As my wife and I got out of the car and looked under the hood for clues, a young couple in their early 20’s exited the store and headed toward their sweet Corvette. Seeing our predicament, the guy asked if he could help us at all.
Before I could say anything, he told us that he’s a car enthusiast that enjoys fixing up old models as well as new. He pointed to the Corvette he practically rebuilt, and rattled off a list of pretty serious tools he had in his trunk, just in case anyone would ever need them.
Wow! How do you argue with that? My wife and I know nothing about cars and mechanicals, and out walks this guy at the perfect time!
He was eager to help us, and we needed it.
Turns out our unexpected, new mechanic was stationed at a nearby Air Force base with his girlfriend. And if he and the others weren’t flying planes, they were….working on their cars.
It also turns out that our new friend really did have some serious auto-shop tools in his rebuilt Corvette. He ran a bunch of tests on our car, checked out several other things, made an educated guess at the problem, and actually fixed it! Apparently something needed to be reset and the fact that it wasn’t was causing certain sensors to panic for no reason.
He spent about 20 minutes working on our Prius, while my wife and his girlfriend talked about kids, hometowns, and the obsessive hobbies of their men.
When everything was finished, I offered to pay our helper, or at least to buy him beer from the store we were parked in front of, but he politely refused. Saying he was just glad to help, he shook my hand, got into his sports car and revved the engine.
My wife and I drove the rest of the way home with gratitude, but without any more car problems.
It was fun seeing how much the man enjoyed working on our car, not just for the mechanical adventure, but because he truly enjoyed helping others. He’s not alone. Most people do enjoy being able to help those in need. It feels good to do good.
But in order for help to be given, help must be accepted.
What if I had refused our mechanic friend’s offer and forged ahead on my own? It would have been stupid of course, but I wonder how often in life we do things just like that.
Are we comfortable giving help but uneasy receiving it? Even if, like us that night, we really need it?
Are you fond of grabbing the check at dinner with friends but feisty when they try to pay for your meal?
There are probably people in your life for whom you would drop everything to help, at great inconvenience to yourself. But, should you need help from them, would you make it worse by waiting to call them for fear of being a bother?

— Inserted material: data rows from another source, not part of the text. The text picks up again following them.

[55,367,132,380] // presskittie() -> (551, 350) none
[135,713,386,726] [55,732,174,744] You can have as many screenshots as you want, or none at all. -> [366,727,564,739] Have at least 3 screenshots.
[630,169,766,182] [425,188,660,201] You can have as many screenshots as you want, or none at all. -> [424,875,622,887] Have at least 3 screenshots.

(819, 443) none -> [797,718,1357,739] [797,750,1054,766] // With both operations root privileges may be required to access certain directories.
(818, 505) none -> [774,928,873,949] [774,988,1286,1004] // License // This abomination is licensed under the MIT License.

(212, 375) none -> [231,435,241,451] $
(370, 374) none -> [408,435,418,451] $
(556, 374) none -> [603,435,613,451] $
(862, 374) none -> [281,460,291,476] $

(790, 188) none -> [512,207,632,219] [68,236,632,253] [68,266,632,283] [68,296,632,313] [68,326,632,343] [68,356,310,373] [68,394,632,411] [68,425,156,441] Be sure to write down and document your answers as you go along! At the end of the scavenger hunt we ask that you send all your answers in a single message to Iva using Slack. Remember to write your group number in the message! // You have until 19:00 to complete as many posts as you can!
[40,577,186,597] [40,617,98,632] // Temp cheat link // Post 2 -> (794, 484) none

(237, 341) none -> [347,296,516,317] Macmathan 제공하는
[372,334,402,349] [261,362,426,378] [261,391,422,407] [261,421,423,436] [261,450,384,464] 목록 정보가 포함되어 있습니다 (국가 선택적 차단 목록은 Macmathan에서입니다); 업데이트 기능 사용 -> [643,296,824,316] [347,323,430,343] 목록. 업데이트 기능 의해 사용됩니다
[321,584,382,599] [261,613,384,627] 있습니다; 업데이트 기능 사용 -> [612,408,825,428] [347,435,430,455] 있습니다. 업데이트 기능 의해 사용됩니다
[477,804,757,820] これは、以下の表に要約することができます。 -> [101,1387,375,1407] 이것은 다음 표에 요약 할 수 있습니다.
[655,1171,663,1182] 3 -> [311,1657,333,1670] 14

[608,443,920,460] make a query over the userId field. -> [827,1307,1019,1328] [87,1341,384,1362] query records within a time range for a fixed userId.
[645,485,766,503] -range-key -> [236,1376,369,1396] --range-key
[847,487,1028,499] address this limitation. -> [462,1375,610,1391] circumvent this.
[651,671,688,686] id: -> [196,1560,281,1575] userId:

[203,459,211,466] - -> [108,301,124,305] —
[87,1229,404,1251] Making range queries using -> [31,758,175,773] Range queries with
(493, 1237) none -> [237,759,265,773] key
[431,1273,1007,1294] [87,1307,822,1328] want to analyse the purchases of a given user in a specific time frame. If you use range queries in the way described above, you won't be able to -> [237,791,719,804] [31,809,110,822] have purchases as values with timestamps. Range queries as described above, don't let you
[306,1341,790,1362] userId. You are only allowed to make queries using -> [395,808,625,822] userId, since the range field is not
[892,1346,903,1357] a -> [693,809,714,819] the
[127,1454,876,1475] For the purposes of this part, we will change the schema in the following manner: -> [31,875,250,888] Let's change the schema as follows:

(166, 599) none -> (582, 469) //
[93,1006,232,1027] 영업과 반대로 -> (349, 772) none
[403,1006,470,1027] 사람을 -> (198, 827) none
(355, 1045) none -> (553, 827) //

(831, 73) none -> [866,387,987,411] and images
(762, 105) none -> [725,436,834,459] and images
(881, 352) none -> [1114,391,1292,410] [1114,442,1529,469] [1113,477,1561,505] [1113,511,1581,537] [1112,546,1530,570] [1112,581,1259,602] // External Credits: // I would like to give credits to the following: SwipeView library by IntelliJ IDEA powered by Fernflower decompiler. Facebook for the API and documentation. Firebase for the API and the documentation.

I’m curious about how people feel about these things because I grew up in a family of helpers that often resisted being helped. I don’t know if that was just prideful family members trying to “out-nice each other”, or if this is something people really struggle with.
Had our mechanic friend and I treated each other the way my aunts treated each other when I was a kid, I would have demanded that he accept a few 20’s for his help. When he refused, I would insist again, dumping the money into his car just as he closed the door. He would probably have pulled out of the parking space, rolled down the window and threw the money back at me before speeding off. I would pick it up, put it in an envelope and mail it to him if I had his address.
My aunts wanted to be helpers, not receivers of help, but my wife and I felt pretty good as we drove home that night in a car that someone we didn’t know repaired for free.
Even though it often feels better to give help than to receive, receiving with gratitude is pretty good too. Let’s strive to be good at both.